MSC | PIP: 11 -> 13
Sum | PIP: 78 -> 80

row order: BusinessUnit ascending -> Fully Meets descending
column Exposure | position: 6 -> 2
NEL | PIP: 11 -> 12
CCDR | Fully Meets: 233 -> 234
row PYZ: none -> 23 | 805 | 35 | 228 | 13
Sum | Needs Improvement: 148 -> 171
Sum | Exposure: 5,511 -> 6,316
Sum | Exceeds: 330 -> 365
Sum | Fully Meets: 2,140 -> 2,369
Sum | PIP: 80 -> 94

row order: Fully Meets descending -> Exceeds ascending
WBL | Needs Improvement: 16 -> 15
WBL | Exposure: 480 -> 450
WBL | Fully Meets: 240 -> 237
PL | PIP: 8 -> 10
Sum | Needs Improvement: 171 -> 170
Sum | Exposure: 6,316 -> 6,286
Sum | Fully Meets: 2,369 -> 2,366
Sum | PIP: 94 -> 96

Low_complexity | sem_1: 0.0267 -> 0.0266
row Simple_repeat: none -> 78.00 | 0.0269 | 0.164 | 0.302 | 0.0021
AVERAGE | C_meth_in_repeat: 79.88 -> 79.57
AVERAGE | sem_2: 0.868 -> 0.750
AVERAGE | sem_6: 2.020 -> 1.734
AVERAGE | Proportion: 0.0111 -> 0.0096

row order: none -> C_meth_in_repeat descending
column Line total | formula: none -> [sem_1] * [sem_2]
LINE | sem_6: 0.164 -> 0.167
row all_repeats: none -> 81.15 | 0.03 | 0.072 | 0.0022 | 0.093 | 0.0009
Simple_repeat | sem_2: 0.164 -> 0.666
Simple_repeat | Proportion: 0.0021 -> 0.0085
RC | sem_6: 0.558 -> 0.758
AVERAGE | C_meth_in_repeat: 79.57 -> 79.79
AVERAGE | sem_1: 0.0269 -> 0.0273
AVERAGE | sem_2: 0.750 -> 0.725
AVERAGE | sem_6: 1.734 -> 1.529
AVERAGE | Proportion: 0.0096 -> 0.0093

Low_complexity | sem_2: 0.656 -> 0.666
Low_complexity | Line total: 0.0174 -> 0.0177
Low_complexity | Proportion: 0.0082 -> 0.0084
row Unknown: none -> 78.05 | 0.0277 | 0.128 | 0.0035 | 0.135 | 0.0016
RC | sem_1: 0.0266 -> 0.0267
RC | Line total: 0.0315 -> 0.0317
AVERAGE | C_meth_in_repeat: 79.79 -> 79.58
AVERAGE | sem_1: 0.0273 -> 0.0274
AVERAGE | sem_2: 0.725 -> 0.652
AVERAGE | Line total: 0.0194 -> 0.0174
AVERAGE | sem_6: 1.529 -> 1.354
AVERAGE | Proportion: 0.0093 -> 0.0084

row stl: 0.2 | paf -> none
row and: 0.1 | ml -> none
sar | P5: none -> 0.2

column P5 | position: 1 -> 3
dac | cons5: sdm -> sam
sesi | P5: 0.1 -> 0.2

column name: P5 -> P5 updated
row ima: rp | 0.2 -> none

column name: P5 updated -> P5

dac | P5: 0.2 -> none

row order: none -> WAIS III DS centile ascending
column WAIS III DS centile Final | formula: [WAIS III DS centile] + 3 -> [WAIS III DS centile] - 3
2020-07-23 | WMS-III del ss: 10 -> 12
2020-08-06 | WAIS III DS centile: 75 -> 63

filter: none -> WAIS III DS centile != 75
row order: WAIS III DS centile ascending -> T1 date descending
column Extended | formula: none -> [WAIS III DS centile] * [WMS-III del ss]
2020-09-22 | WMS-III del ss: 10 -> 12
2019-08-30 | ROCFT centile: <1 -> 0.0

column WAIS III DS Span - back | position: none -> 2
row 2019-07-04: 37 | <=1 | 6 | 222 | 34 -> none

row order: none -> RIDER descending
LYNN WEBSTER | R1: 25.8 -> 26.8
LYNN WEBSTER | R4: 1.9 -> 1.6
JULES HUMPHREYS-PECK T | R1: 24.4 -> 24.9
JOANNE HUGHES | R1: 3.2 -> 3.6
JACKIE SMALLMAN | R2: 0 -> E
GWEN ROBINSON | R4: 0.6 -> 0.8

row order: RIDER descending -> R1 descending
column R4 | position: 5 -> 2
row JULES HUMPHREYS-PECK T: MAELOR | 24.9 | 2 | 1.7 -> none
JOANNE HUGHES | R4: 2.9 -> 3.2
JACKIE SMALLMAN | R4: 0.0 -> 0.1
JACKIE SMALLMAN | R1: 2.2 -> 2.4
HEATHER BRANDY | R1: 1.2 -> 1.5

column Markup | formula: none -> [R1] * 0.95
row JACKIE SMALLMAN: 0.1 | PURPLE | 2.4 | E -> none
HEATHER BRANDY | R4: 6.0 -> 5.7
-*-
**WHAT THE EXERCISE ASKS**
Emit, unaltered, the lines from the top of the listing down through the line that holds "AVERAGE | Proportion: 0.0111 -> 0.0096"; emit nothing else.

**REPLY**
MSC | PIP: 11 -> 13
Sum | PIP: 78 -> 80

row order: BusinessUnit ascending -> Fully Meets descending
column Exposure | position: 6 -> 2
NEL | PIP: 11 -> 12
CCDR | Fully Meets: 233 -> 234
row PYZ: none -> 23 | 805 | 35 | 228 | 13
Sum | Needs Improvement: 148 -> 171
Sum | Exposure: 5,511 -> 6,316
Sum | Exceeds: 330 -> 365
Sum | Fully Meets: 2,140 -> 2,369
Sum | PIP: 80 -> 94

row order: Fully Meets descending -> Exceeds ascending
WBL | Needs Improvement: 16 -> 15
WBL | Exposure: 480 -> 450
WBL | Fully Meets: 240 -> 237
PL | PIP: 8 -> 10
Sum | Needs Improvement: 171 -> 170
Sum | Exposure: 6,316 -> 6,286
Sum | Fully Meets: 2,369 -> 2,366
Sum | PIP: 94 -> 96

Low_complexity | sem_1: 0.0267 -> 0.0266
row Simple_repeat: none -> 78.00 | 0.0269 | 0.164 | 0.302 | 0.0021
AVERAGE | C_meth_in_repeat: 79.88 -> 79.57
AVERAGE | sem_2: 0.868 -> 0.750
AVERAGE | sem_6: 2.020 -> 1.734
AVERAGE | Proportion: 0.0111 -> 0.0096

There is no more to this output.